William John Mitchell (2 December 1951 – 14 April  2017) was the artistic director of Kneehigh Theatre from 1995 until 2002 and created site-specific theatre company Wildworks in 2005.

Mitchell was born in Erith, Kent, and educated at Dartford Grammar School. He completed a foundation course at Medway School of Art and studied theatre design at Wimbledon School of Art.

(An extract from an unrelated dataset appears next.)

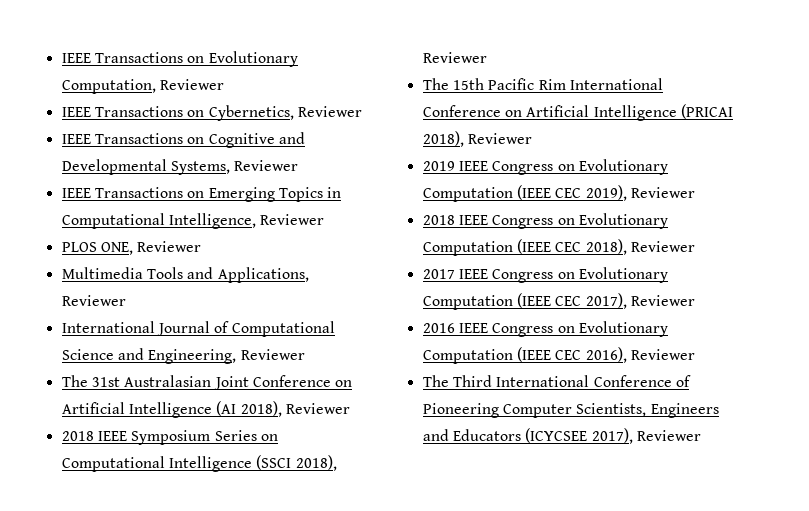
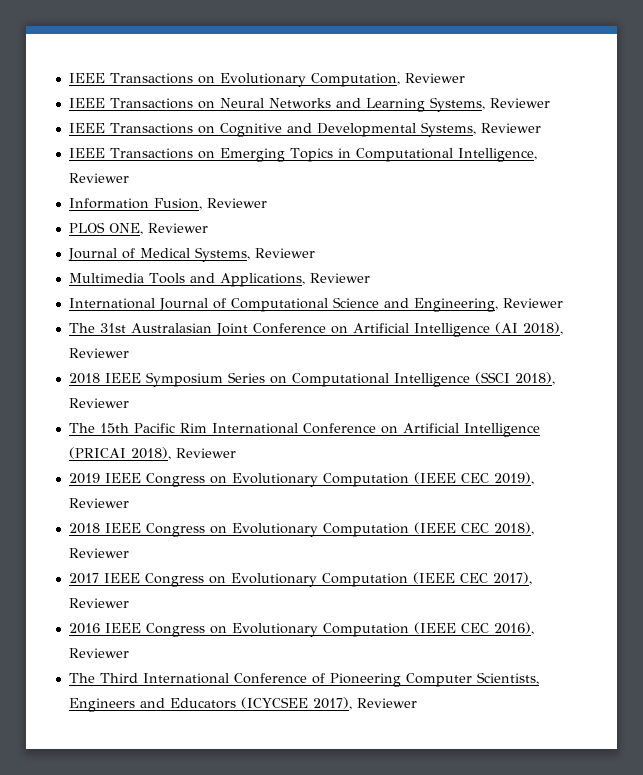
[208,105,294,121] Cybernetics, -> [219,97,485,112] Neural Networks and Learning Systems,
(325, 219) none -> [68,198,267,210] // Information Fusion, Reviewer
(202, 246) none -> [67,247,315,262] // Journal of Medical Systems, Reviewer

He moved to Cornwall with his wife Sue in 1988 and designed a number of Kneehigh's shows including Tristan and Yseult directed by Emma Rice, The Red Shoes, and A Matter of Life and Death.

In 2006, he was made an honorary Fellow of Falmouth University.

Mitchell won the Best Director award at the Theatre Awards UK in 2011 for The Passion, a joint production between National Theatre Wales and Wildworks.
In 2015, Mitchell worked with Lost Gardens of Heligan on a show called 100: The Day Our World Changed to commemorate local people who died in WW1.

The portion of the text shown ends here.